───── Material for this exercise ─────

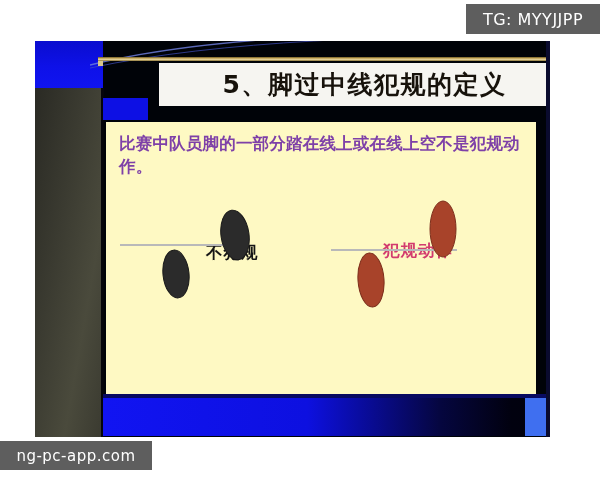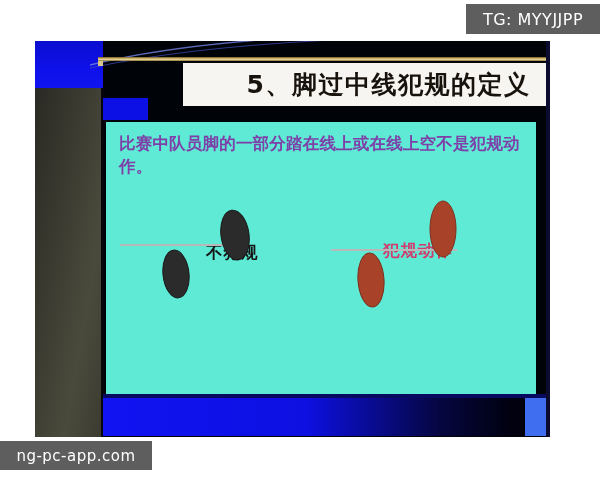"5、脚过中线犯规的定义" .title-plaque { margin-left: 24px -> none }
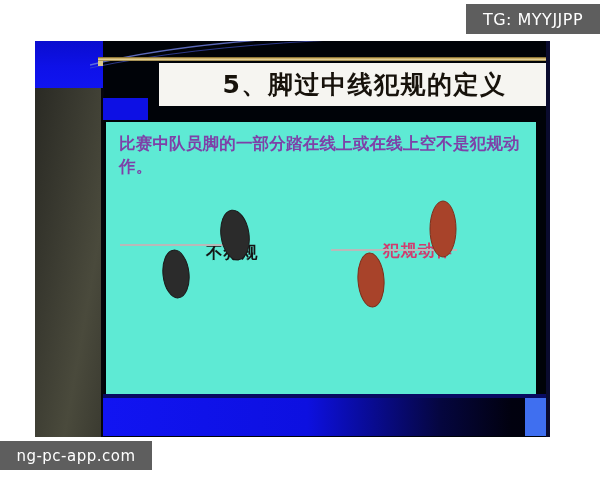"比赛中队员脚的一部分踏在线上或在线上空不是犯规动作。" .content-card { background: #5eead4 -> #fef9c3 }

─────
───── Material for this exercise ─────

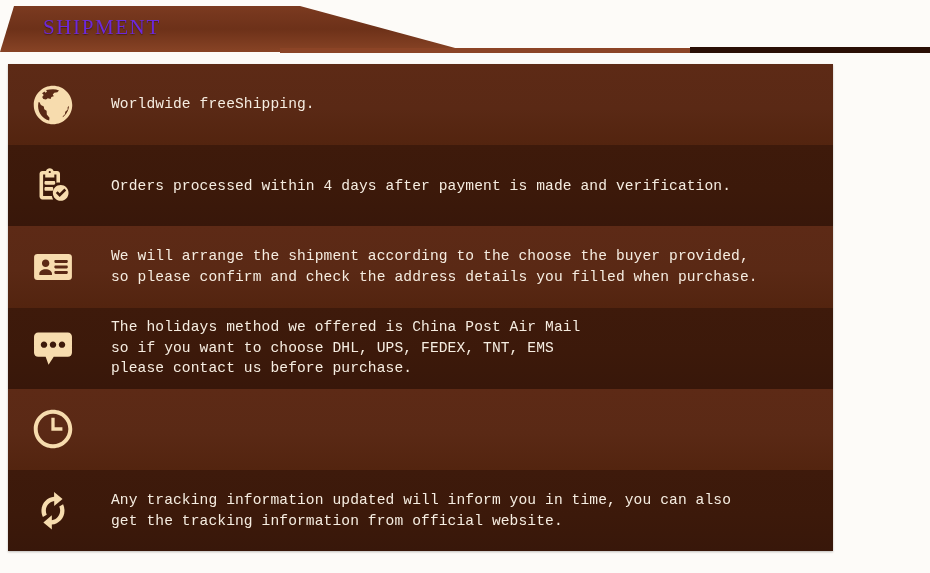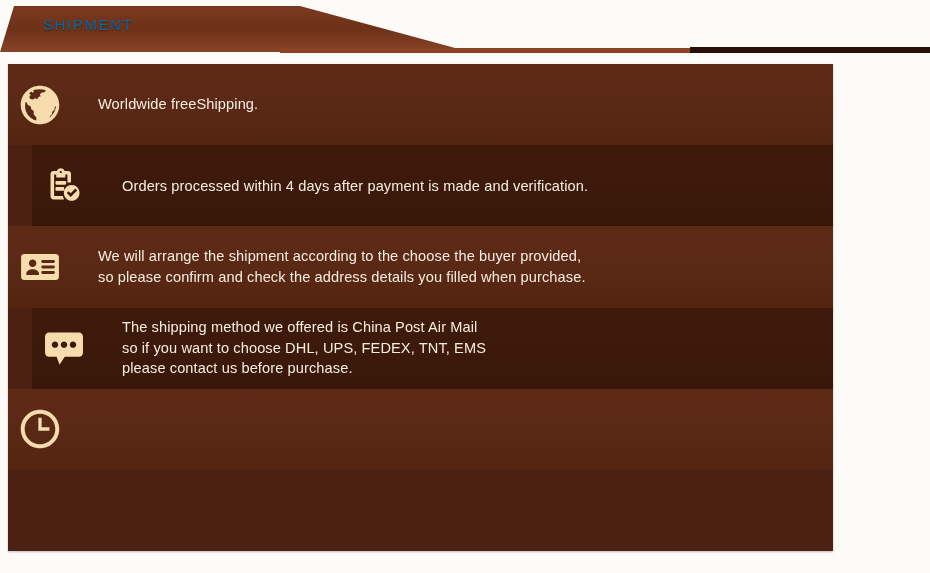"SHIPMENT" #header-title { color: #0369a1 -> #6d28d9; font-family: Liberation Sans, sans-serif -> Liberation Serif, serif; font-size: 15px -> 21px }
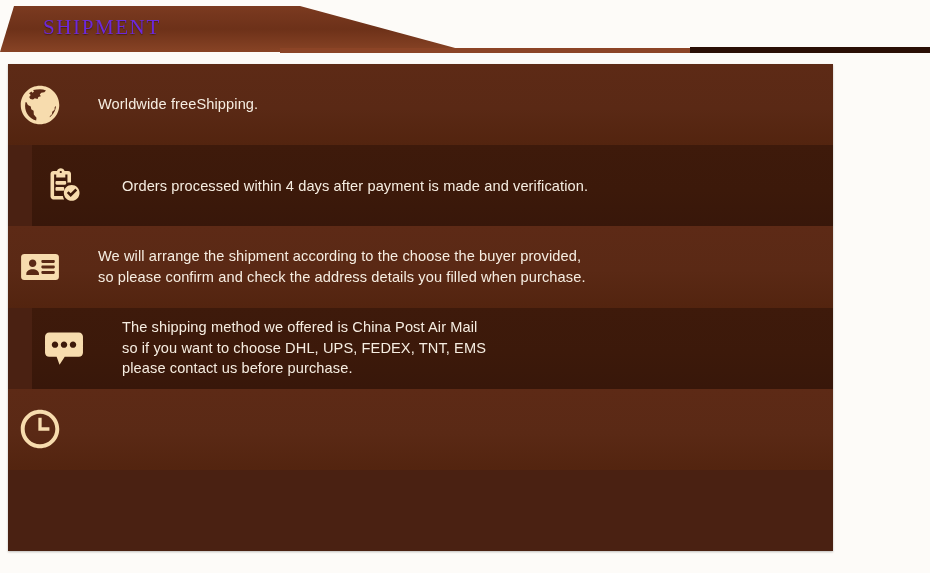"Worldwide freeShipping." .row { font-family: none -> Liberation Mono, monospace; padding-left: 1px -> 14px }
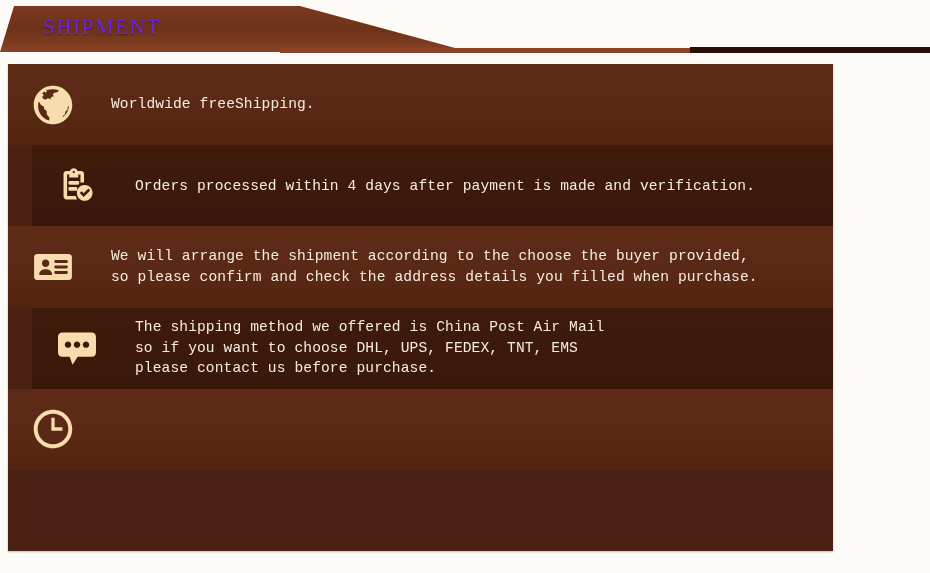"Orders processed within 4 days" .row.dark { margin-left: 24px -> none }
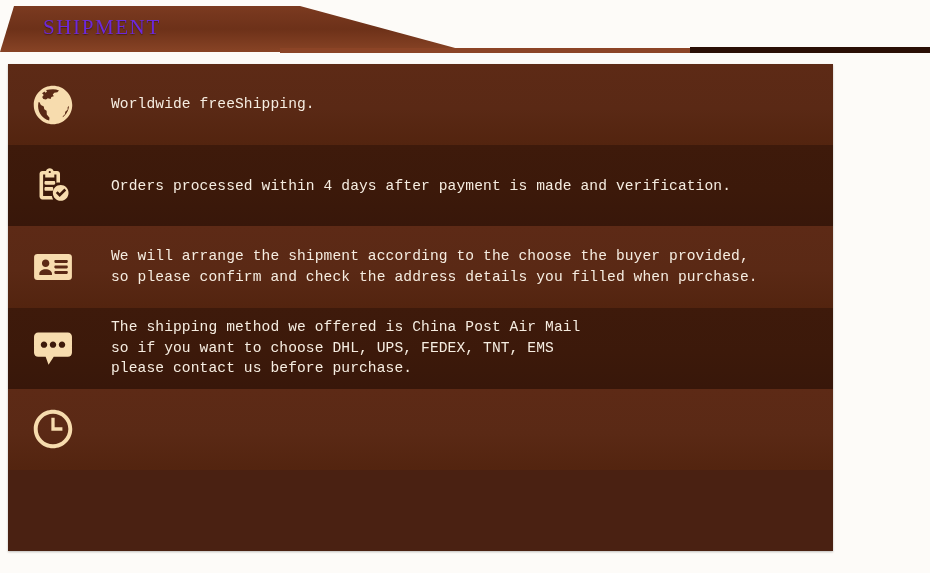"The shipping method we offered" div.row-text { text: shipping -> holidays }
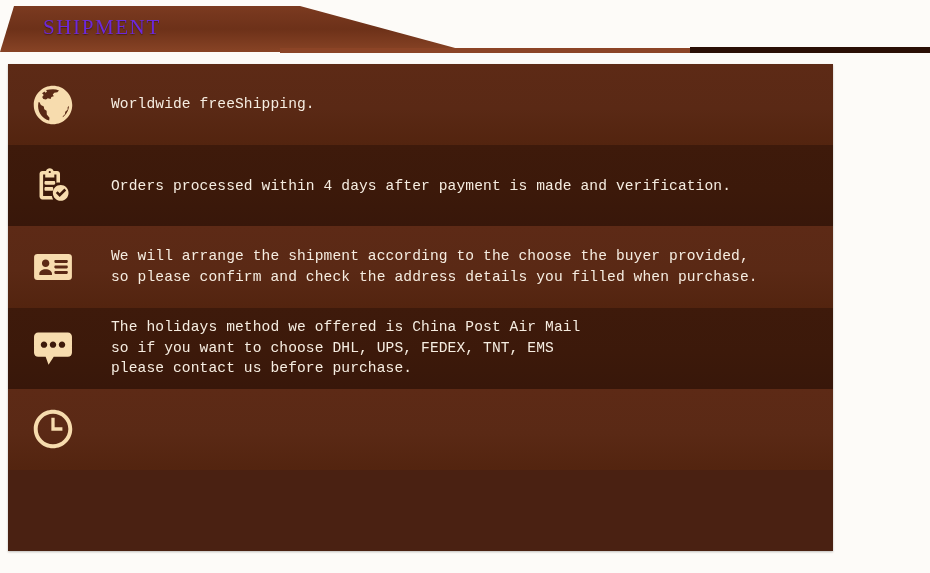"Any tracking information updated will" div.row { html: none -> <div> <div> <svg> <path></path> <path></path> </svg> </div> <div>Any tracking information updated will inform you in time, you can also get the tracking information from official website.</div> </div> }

─────

### Task objective
Write down exactly what the lines above say, from the line holding "font-family: none ->" through the line holding "html: none ->", and nothing more. Do not copy the pictures.

### Solution to the problem
"Worldwide freeShipping." .row { font-family: none -> Liberation Mono, monospace; padding-left: 1px -> 14px }
"Orders processed within 4 days" .row.dark { margin-left: 24px -> none }
"The shipping method we offered" div.row-text { text: shipping -> holidays }
"Any tracking information updated will" div.row { html: none -> <div> <div> <svg> <path></path> <path></path> </svg> </div> <div>Any tracking information updated will inform you in time, you can also get the tracking information from official website.</div> </div> }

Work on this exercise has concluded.